Tak hanya mengambil buah kopi, pelaku juga merusak tanaman dengan memotong ranting yang masih dipenuhi buah. Kondisi ini berpotensi menyebabkan kerugian jangka panjang karena dapat mengganggu bahkan menggagalkan panen pada musim berikutnya.
Salah satu kejadian dialami oleh pemilik kebun kopi, Ria Sar Tika. Kebunnya yang berada di Desa Kota Raya Darat, Kecamatan Pajar Bulan, Kabupaten Lahat, menjadi sasaran pencurian oleh pelaku tak dikenal.
Peristiwa tersebut terjadi pada malam hari saat kondisi kebun minim pengawasan.

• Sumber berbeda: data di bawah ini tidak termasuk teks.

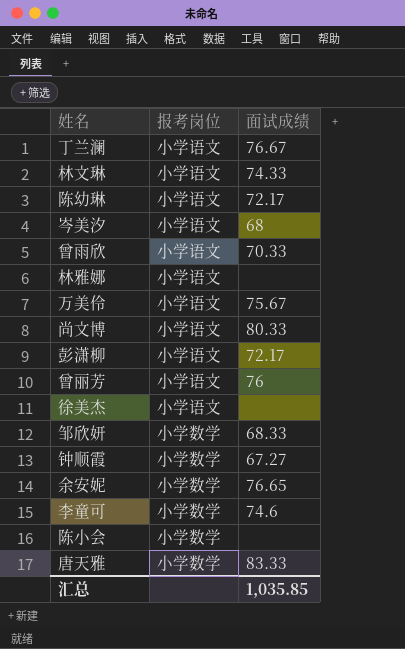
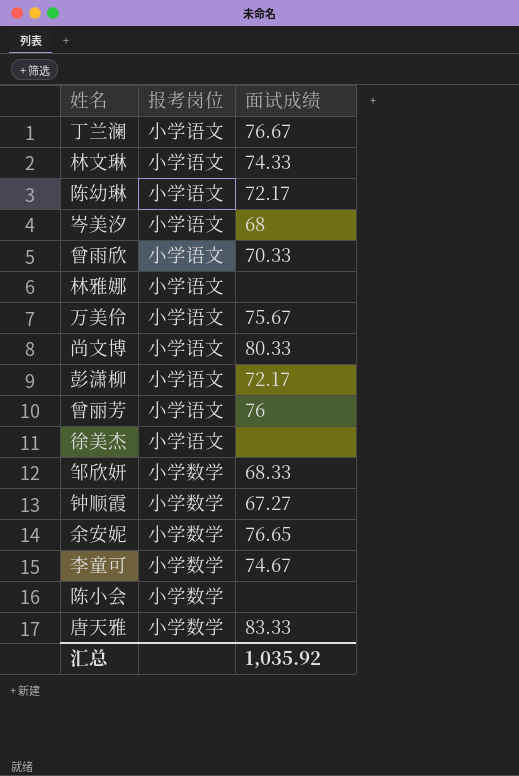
李童可 | 面试成绩: 74.6 -> 74.67
汇总 | 面试成绩: 1,035.85 -> 1,035.92

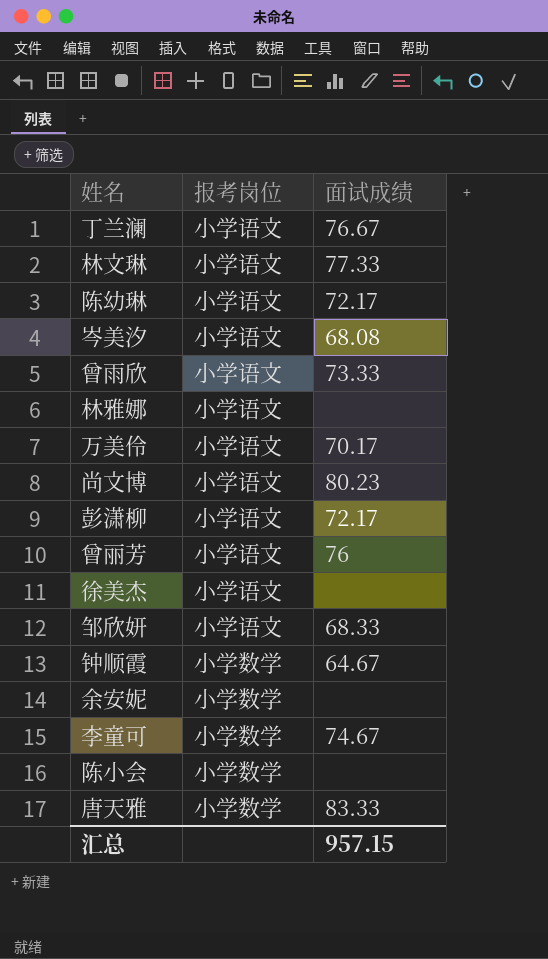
林文琳 | 面试成绩: 74.33 -> 77.33
岑美汐 | 面试成绩: 68 -> 68.08
曾雨欣 | 面试成绩: 70.33 -> 73.33
万美伶 | 面试成绩: 75.67 -> 70.17
尚文博 | 面试成绩: 80.33 -> 80.23
邹欣妍 | 报考岗位: 小学数学 -> 小学语文
钟顺霞 | 面试成绩: 67.27 -> 64.67
余安妮 | 面试成绩: 76.65 -> none
汇总 | 面试成绩: 1,035.92 -> 957.15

Pelaku diduga memanfaatkan situasi sepi untuk menjalankan aksinya.
“Ini bukan hanya soal kehilangan buah kopi, tetapi pohon juga dirusak. Dampaknya bisa membuat panen tahun depan gagal,” ujar Ria Sar Tika.
Video kejadian yang diunggah ke media sosial pun viral dan memicu reaksi keras dari masyarakat. Banyak warga menilai aksi tersebut tidak hanya tergolong pencurian, tetapi juga perusakan yang merugikan petani secara berkelanjutan.
Lokasi kebun yang berada di pinggir jalan lintas menuju Kecamatan Pajar Bulan dinilai justru memudahkan akses bagi pelaku untuk masuk dan keluar area tanpa terdeteksi.
Fenomena ini menjadi peringatan bagi petani lainnya untuk meningkatkan kewaspadaan. Pasalnya, pola pencurian kini tidak hanya berfokus pada hasil panen, tetapi juga menyasar tanaman yang berdampak pada siklus produksi ke depan.
Di tengah kondisi tersebut, peningkatan pengawasan serta solidaritas antarwarga dinilai penting guna mencegah kejadian serupa terulang.